I became known, in those first few months, before my columns began to attract attention and the Harlotry, illiterates without exception, learned of their irreverent tone by word of mouth, as The Doctor’s Daughter, a member of The Quality. I was, for some unimaginable reason, an interloper among those I regarded as my inferiors. Laid low by TB and my weakness for the bottle but nevertheless an eccentric in any context but the one from which I came—that seemed to be how they regarded me. If not for my leg and my limp and my ability to affect unaffectedness, I might have become the target of scorn instead of pity, however begrudged the latter was.

Sometimes, as I was making my way to the stairs, Portuguese fishermen who were just arriving would collectively appraise me, by no means repulsed by my limp or my oversized leg. They addressed me in words whose gist was clear enough though I could not understand them. They surrounded me, talking to me and to one another, grinning, laughing, nodding. Young, physically attractive men, their breath reeking of their foreign cigarettes and smuggled moonshine, men my own age and even younger who took their robust health for granted.

What did they see? I wondered. An exotically marred, incongruously haughty and composed young woman whose height affronted them and therefore made them want to have her that
much more, as if only by having her might they, in every sense, bring her down. Once, when one of them took me by the arm, I rapped him on the kneecap with my cane. The others, as he hopped about in pain, doubled over laughing, at the sound of which some of the Harlotry came out and in phrases that were part-English, part-Portuguese, summoned “Mario” inside.

“There’s no need for you to live like Sister C., my love,” said one of the women who lagged behind. “I can send Mario down to the Corner one of these nights if you like. You could even make yourself a bit of money.”

I wished I’d had some Scotch before setting out, for I found myself blushing deeply at this ingenuously extended offer, this attempt at recruitment that I should have found more amusing and even touching than otherwise.
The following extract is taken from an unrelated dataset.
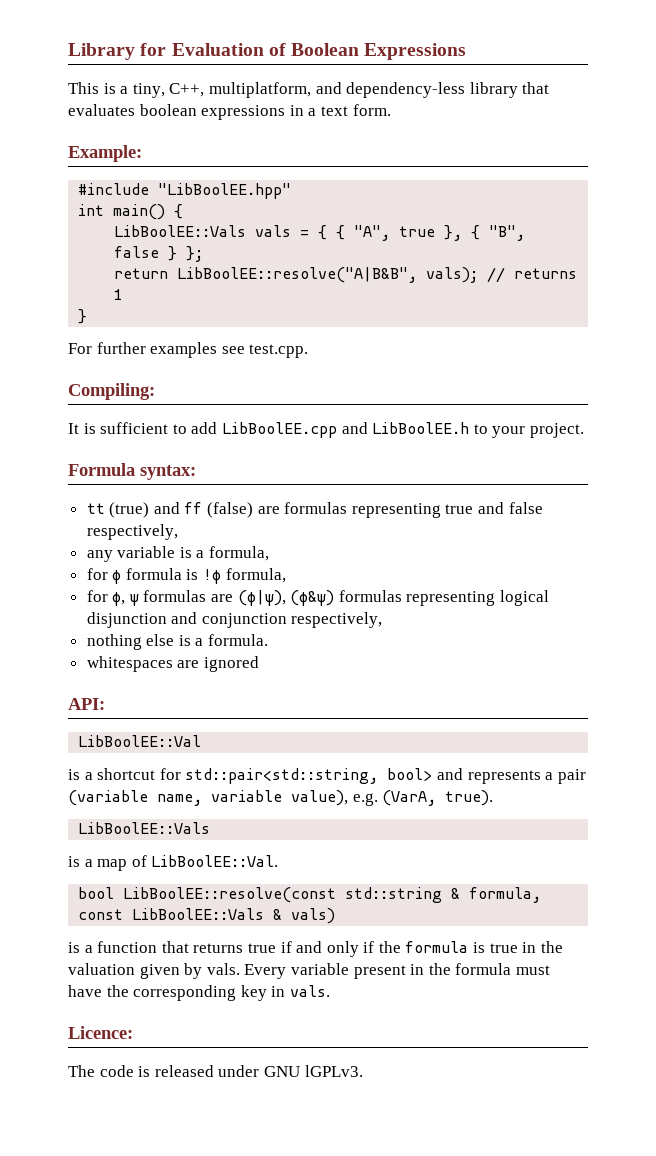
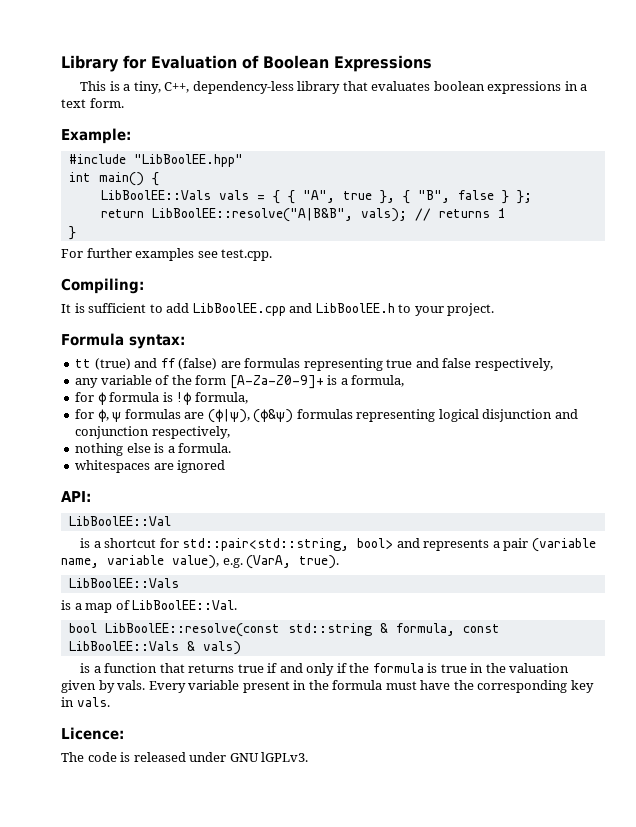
[208,82,342,98] multiplatform, and -> (190, 87) none
(176, 552) none -> [155,375,324,389] of the form [A-Za-Z0-9]+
“There’s a man who I think is going to ask me to marry him soon,” I heard myself saying, all the while wondering why, without sounding offended or embarrassed, I hadn’t simply and politely declined the offer. I foresaw the necessity for an all but endless elaboration of this lie.

“Is there now? A man who is going to ask you to marry him soon?” the woman said, regarding me as she drew deeply from a cigarette, one arm folded across her chest, the other, the one between the fingers of whose hand the cigarette was held, resting on it. I foresaw myself being regarded as either deluded or as putting on airs, pretending that a return to the social standing that had once been mine was imminent, a possibility that would be transparently absurd.

“There’s no man,” I said, trying to laugh, the old sorrow surging up as it hadn’t done in years. “I mean, there
was
one. But that was a long time ago. Excuse me.”

I managed to blurt out the last two words before a sob that would have stopped me in mid-sentence rose up in my throat. I hurried away from the woman, making more noise with my leg and my cane than I needed to in case I couldn’t swallow down this sudden surge of grief. The woman muttered something, but I did not catch the words.

The landlord
was
a bootlegger, but only in moonshine, and seemed to regard bootlegging as an avocation forced upon him by a clientele who were unworthy of him and his hotel. When I asked him if he knew where I could get something “unusual” to drink, he feigned mystification at first but became abruptly forthright when I showed him some money

“I can get you some of what I get that crowd upstairs,” he said. “That’s all.”

“No Scotch?”

To this, as if he thought I were poking fun at his self-image and faux-genteel demeanour, he said nothing.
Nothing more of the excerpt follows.